■ AIM OF THE EXERCISE: With the line containing "Total | average_fare_per_trip: 1,499.80" as the start and the line containing "row order: Duración" as the end, transcribe that span of the entries below exactly, including both.

▬▬▬▬▬▬

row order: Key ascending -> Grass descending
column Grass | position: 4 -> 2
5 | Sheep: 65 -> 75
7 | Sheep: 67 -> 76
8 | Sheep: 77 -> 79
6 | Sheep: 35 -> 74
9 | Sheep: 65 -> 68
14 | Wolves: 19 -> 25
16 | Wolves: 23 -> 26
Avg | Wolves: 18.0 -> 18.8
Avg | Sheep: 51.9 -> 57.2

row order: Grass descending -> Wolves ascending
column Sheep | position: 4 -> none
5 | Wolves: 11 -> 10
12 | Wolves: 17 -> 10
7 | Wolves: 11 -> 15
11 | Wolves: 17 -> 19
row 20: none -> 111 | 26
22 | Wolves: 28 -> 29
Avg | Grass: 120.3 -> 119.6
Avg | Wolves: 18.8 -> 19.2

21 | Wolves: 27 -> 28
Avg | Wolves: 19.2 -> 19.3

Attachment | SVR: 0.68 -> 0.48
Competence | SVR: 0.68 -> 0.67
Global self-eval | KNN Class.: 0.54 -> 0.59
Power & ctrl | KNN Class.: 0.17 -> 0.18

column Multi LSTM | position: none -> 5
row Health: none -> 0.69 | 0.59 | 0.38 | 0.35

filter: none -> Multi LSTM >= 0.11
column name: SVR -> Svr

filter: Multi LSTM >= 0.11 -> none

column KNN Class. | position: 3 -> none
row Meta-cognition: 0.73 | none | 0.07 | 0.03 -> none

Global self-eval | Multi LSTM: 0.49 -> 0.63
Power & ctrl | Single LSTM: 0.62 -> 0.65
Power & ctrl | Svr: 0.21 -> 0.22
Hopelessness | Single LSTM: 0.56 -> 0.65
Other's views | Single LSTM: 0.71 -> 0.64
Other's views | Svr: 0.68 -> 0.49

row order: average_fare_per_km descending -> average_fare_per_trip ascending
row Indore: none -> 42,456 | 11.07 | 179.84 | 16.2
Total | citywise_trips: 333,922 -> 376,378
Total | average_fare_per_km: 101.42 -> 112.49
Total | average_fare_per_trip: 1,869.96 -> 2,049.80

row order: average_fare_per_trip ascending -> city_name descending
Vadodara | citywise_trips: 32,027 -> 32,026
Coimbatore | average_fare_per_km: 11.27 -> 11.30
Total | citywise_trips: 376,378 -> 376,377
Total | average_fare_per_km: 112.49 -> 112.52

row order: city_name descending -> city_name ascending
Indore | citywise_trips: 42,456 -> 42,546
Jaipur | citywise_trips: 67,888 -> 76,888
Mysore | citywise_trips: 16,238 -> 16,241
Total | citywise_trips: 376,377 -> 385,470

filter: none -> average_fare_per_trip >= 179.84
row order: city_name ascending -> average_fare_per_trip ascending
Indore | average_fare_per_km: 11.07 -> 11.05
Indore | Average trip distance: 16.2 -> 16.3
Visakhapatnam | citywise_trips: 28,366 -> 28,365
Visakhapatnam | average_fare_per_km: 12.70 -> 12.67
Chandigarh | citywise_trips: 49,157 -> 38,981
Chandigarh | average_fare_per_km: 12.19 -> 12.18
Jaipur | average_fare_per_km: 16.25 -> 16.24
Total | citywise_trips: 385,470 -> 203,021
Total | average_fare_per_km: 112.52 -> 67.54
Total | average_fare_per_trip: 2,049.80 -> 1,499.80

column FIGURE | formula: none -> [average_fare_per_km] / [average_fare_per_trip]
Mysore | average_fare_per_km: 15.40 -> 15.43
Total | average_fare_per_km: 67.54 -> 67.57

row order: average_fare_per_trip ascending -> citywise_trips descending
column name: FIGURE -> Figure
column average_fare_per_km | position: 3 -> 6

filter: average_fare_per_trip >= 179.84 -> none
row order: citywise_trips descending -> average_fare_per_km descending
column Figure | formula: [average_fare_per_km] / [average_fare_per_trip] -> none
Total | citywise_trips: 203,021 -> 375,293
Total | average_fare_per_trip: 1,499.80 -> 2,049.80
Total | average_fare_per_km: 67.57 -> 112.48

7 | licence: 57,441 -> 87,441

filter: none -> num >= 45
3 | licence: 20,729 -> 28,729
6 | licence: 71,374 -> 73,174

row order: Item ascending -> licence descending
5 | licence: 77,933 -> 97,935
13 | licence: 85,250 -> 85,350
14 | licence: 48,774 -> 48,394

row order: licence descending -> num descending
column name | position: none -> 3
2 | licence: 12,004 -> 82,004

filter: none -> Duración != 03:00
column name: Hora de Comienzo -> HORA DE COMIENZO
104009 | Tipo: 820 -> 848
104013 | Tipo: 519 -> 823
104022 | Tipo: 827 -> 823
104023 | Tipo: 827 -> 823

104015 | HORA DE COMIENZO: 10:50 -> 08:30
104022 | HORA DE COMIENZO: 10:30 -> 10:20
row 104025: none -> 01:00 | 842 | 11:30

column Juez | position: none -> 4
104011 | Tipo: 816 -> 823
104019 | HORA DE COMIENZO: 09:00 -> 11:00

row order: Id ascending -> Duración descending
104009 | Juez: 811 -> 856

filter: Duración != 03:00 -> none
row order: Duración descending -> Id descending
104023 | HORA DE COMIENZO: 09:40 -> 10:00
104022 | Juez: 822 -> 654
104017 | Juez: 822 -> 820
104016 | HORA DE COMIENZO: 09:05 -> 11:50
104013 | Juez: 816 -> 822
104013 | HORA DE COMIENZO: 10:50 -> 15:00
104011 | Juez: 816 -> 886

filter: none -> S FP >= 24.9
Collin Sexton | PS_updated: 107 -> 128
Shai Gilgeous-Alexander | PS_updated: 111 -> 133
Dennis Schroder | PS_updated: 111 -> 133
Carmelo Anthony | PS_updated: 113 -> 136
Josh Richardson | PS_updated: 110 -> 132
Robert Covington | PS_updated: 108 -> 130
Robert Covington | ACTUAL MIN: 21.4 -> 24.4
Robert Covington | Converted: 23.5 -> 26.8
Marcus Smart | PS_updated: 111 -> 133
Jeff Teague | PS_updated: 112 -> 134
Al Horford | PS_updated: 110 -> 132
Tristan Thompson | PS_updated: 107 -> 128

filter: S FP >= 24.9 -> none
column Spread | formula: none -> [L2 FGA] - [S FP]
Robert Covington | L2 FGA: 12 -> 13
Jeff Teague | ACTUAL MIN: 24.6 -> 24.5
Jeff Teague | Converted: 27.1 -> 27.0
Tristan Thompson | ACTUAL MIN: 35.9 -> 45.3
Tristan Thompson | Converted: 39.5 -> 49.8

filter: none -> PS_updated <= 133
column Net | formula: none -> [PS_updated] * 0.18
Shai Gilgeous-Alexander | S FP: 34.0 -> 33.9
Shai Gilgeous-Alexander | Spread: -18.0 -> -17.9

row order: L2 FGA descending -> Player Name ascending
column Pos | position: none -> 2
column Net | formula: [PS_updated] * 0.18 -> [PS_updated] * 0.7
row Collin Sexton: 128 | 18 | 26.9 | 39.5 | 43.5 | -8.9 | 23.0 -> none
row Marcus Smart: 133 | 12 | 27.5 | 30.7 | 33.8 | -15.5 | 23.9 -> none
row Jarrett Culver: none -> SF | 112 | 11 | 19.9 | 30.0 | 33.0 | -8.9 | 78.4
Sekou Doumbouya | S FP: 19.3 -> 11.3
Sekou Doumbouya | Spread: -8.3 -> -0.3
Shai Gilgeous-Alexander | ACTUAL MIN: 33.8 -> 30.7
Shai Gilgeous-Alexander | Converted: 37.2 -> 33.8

▬▬▬▬▬▬

■ RESPONSE TO THE TASK:
Total | average_fare_per_trip: 1,499.80 -> 2,049.80
Total | average_fare_per_km: 67.57 -> 112.48

7 | licence: 57,441 -> 87,441

filter: none -> num >= 45
3 | licence: 20,729 -> 28,729
6 | licence: 71,374 -> 73,174

row order: Item ascending -> licence descending
5 | licence: 77,933 -> 97,935
13 | licence: 85,250 -> 85,350
14 | licence: 48,774 -> 48,394

row order: licence descending -> num descending
column name | position: none -> 3
2 | licence: 12,004 -> 82,004

filter: none -> Duración != 03:00
column name: Hora de Comienzo -> HORA DE COMIENZO
104009 | Tipo: 820 -> 848
104013 | Tipo: 519 -> 823
104022 | Tipo: 827 -> 823
104023 | Tipo: 827 -> 823

104015 | HORA DE COMIENZO: 10:50 -> 08:30
104022 | HORA DE COMIENZO: 10:30 -> 10:20
row 104025: none -> 01:00 | 842 | 11:30

column Juez | position: none -> 4
104011 | Tipo: 816 -> 823
104019 | HORA DE COMIENZO: 09:00 -> 11:00

row order: Id ascending -> Duración descending
104009 | Juez: 811 -> 856

filter: Duración != 03:00 -> none
row order: Duración descending -> Id descending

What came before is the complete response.